Saturday, September 27, 2025

My Most Expensive Day Trip in Switzerland

Switzerland’s trains are said to run like an atomic clock—miss a minute and you’re history. At Zürich Hauptbahnhof, I bought the coveted day pass, valid for twenty-four hours of seamless travel. It felt less like a ticket and more like a mortgage payment. More expensive than a Manila–Davao round-trip flight, but Switzerland has a way of reminding you that punctuality and precision don’t come cheap. You aren’t just paying for transportation; you’re paying tribute to a nation where even the scenery feels like it has been quality-controlled.

I left Zürich under a heavy sky, the city brooding in shades of gray that made its trams look like they were dragging the weather behind them. By the time I reached Bern, the sun had finally reported for duty, spilling warmth onto sandstone facades that glowed like they had been sunbathing for centuries. The old town was less a museum piece than a lived-in heirloom: arches worn smooth by feet, fountains gurgling as if they had private jokes to tell. At its center stood the Zytglogge, an astronomical clock so meticulous it felt like a parody of Swiss seriousness. I watched it strike the hour, tiny mechanical figures parading for the crowd. It was hard to tell whether the locals were proud or slightly embarrassed, as if they too suspected the whole city was in on an elaborate joke.
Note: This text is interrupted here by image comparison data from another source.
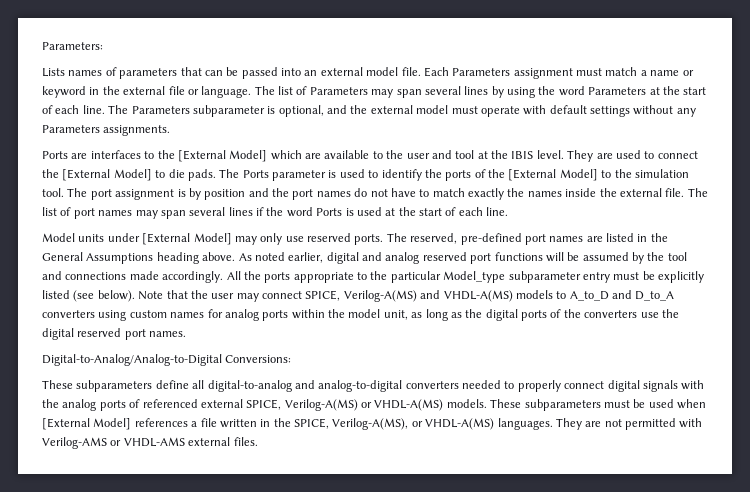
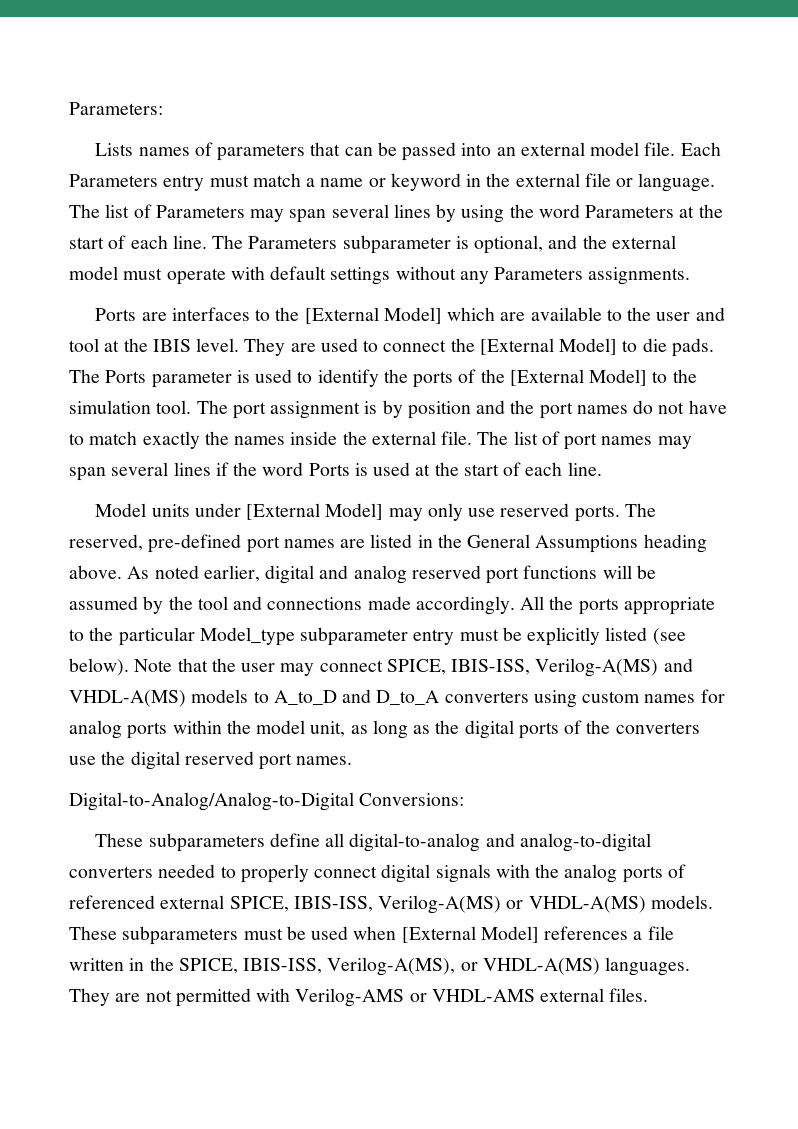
- Each Parameters assignment must match a name or keyword in the external file or language.
+ Each Parameters entry must match a name or keyword in the external file or language.
- Note that the user may connect SPICE, Verilog-A(MS) and VHDL-A(MS) models to A_to_D and D_to_A converters using custom names for analog ports within the model unit, as long as the digital ports of the converters use the digital reserved port names.
+ Note that the user may connect SPICE, IBIS-ISS, Verilog-A(MS) and VHDL-A(MS) models to A_to_D and D_to_A converters using custom names for analog ports within the model unit, as long as the digital ports of the converters use the digital reserved port names.
- These subparameters define all digital-to-analog and analog-to-digital converters needed to properly connect digital signals with the analog ports of referenced external SPICE, Verilog-A(MS) or VHDL-A(MS) models.
+ These subparameters define all digital-to-analog and analog-to-digital converters needed to properly connect digital signals with the analog ports of referenced external SPICE, IBIS-ISS, Verilog-A(MS) or VHDL-A(MS) models.
- These subparameters must be used when [External Model] references a file written in the SPICE, Verilog-A(MS), or VHDL-A(MS) languages.
+ These subparameters must be used when [External Model] references a file written in the SPICE, IBIS-ISS, Verilog-A(MS), or VHDL-A(MS) languages.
Interlaken was another story entirely. The mountains here didn’t simply rise; they loomed, as if painted in for dramatic effect. Lakes gleamed in impossible shades of turquoise, so still they could be accused of vanity. Despite the tourists—selfie sticks bobbing like antennae—the town managed to look unhurried, a little smug, as though beauty had permitted it to relax. From there, I took the bus to Iseltwald, a village thrust into global fame not by history or geography but by a Korean drama. At the pier, they charged five francs for entry, a toll for the privilege of imitation. I considered it for half a second before deciding that a cold beer would be a more honest memory. Switzerland, after all, doesn’t need extra props.



The last leg of my pass took me to Lucerne, two hours of watching the country glide by like a screensaver that never looped—glaciers dangling like ornaments in the distance, villages so immaculate they looked steam-cleaned, cows chewing grass with the meditative patience of monks. Lucerne itself was compact, immaculate, and a little too aware of its own charm, as though it had been rehearsing for tourists long before they arrived. The lake shimmered like bottled water under a marketing spotlight, and the Chapel Bridge stood there obligingly, posing for every lens. But if you squinted past the brochure version, you caught glimpses of something gentler: the smoke of bratwurst curling across the waterfront, an old man tossing breadcrumbs to ducks with a kind of timeless patience that made you feel hurried just by watching him.




By the time evening arrived, the sky still refused to surrender, clinging stubbornly to daylight as if the sun hadn’t yet settled its debts. Switzerland stretches the hours in summer the way it stretches your wallet. I didn’t see half of Lucerne, but perhaps that was the point. Not every place is meant to be consumed in one sitting. Some are better left incomplete, a bookmark in the middle of a story you’re not yet finished with. An itch waiting for your return, whenever the next ticket, mortgage, or otherwise, brings you back.